Mais de tous les moyens qu'emploient les Zouaouas pour
lutter contre la misère de leur pays natal, le plus commun,
comme le plus infaillible, est l'émigration temporaire. Ils
sont les Auvergnats de la Grande Kabylie. Leurs
pérégrinations s'exercent même sur une échelle plus
étendue que celle de nos besoigneux montagnards. En effet,
non seulement on les voit en tournée lointaine, s'engager
comme domestiques, maçons, moissonneurs ou soldats, amasser
un petit pécule et revenir alors au pays pour s'y marier ;
non seulement chaque famille compte presque toujours un de ses
fils en excursion prolongée de ce genre ; mais encore
beaucoup d'autres exercent, à proprement parler, le métier
de colporteurs entre la montagne et la plaine. Ils partent
avec un chargement d'épicerie (atria) et quelques
articles de toilette, de verroterie ; par exemple, ils
emportent du piment, du poivre rouge et noir, du henné pour
teindre les ongles, du musc, du fil et des aiguilles, des
couteaux, des ciseaux, du sulfure d'antimoine, du soufre, etc.

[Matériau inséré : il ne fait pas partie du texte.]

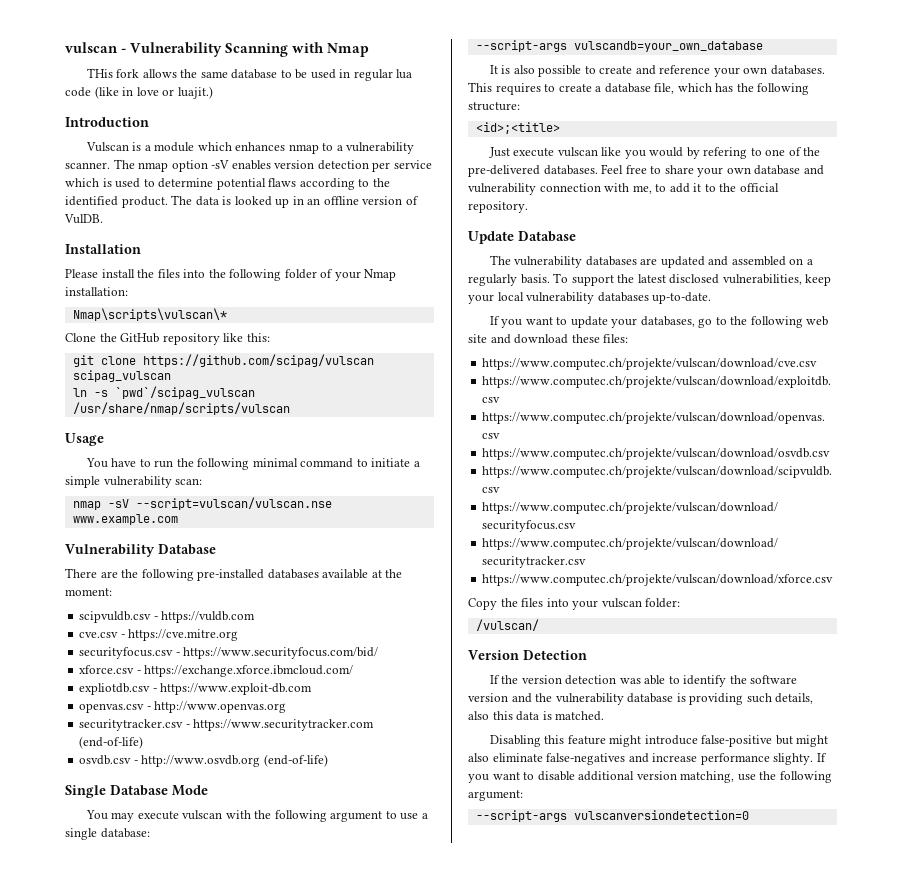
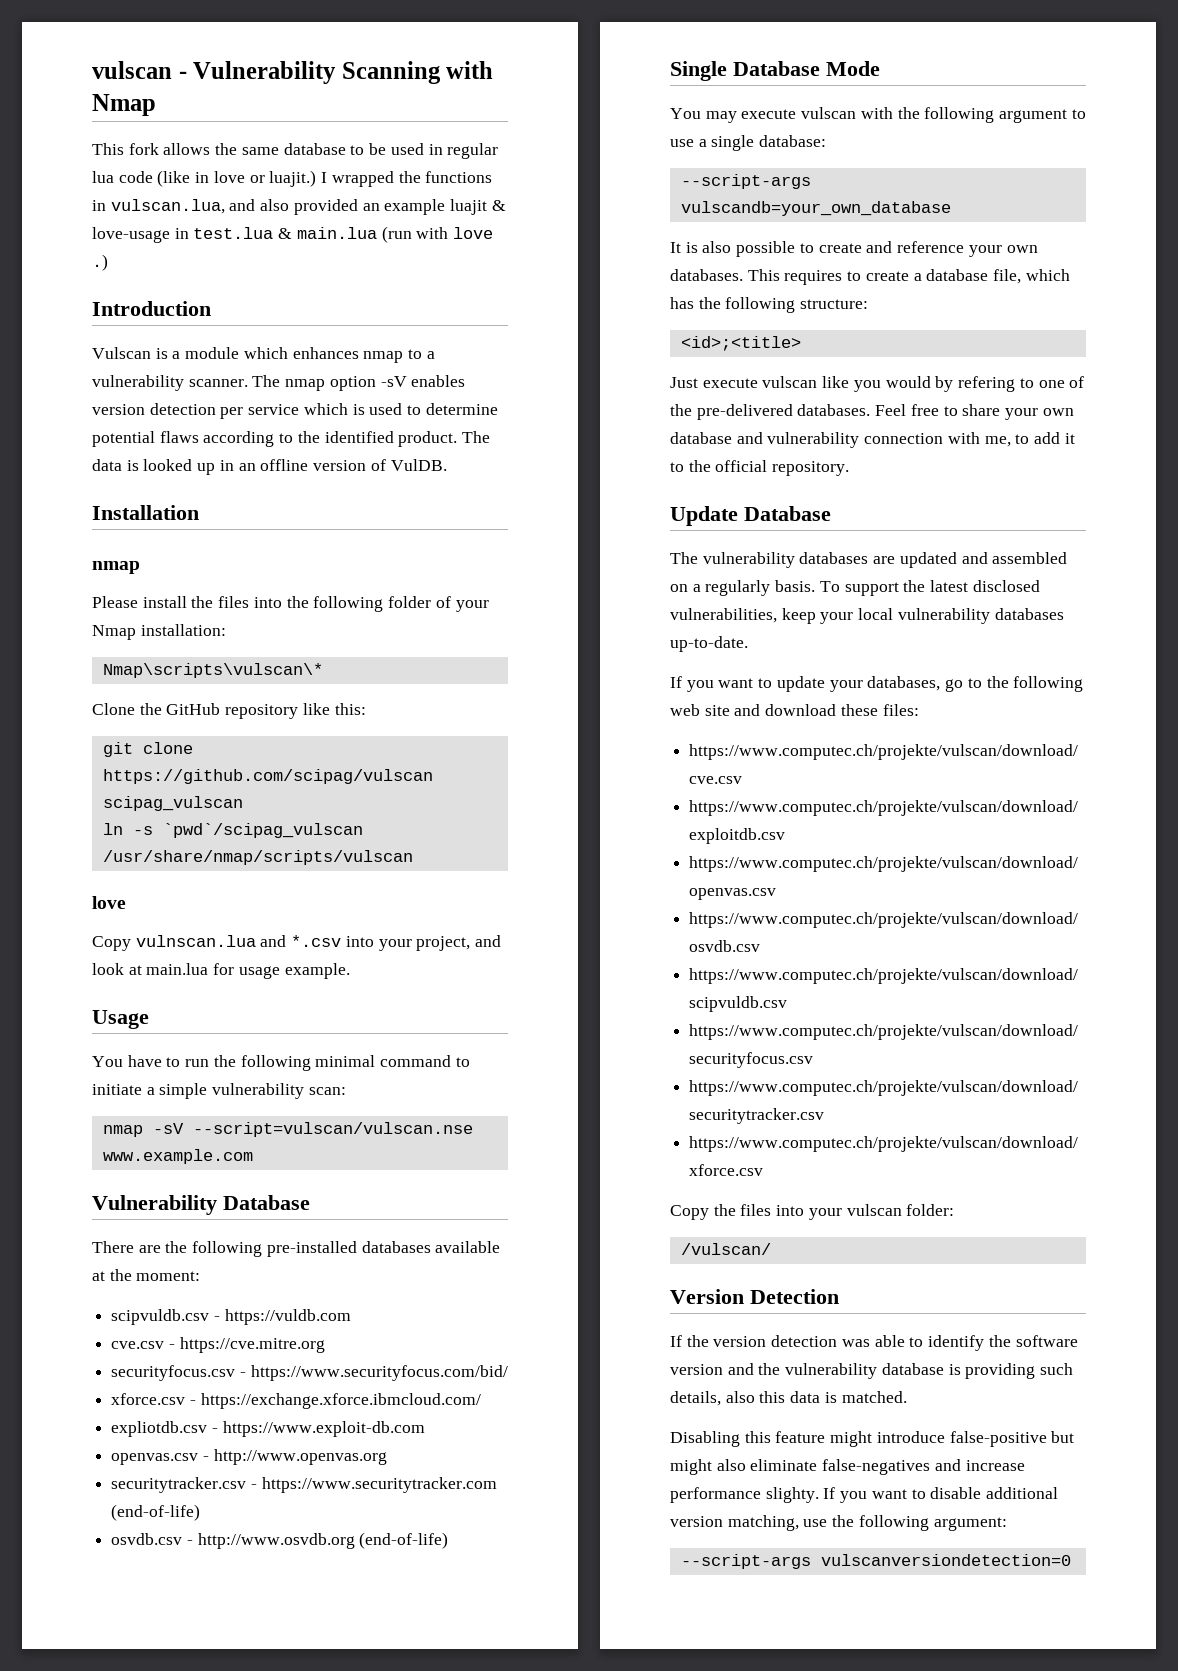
[86,68,113,78] THis -> [92,143,124,155] This
(213, 92) none -> [321,171,493,187] [92,199,506,215] [92,226,494,243] [92,254,108,271] I wrapped the functions in vulscan.lua, and also provided an example luajit & love-usage in test.lua & main.lua (run with love .)
(141, 249) none -> [92,561,140,574] // nmap
(290, 408) none -> [92,896,126,909] [92,935,502,951] [92,963,350,979] // love // Copy vulnscan.lua and *.csv into your project, and look at main.lua for usage example.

Ils brocantent ces articles de marchés en marchés arabes, et
finissent par rentrer chez eux après les avoir transformés
en laine, en ânes, en bœufs et en argent.
Il règne au pays des Zouaouas une multitude de dissensions
politiques. On s'attendrait facilement à ce qu'il en fût
ainsi de tribus à tribus, ou de fractions à autres ; mais
quelquefois, ces germes d'implacable hostilité subsistent
dans l'intérieur d'un même village. Il n'est pas rare alors
de voir bâtir un mur qui le sépare en deux parties, de voir
s'élever des tours d'où chacun observe les mouvements de son
ennemi, et peut saisir, pour lui faire du mal, l'instant où
ses troupeaux vont paître, où l'on fait la provision d'eau ,
etc.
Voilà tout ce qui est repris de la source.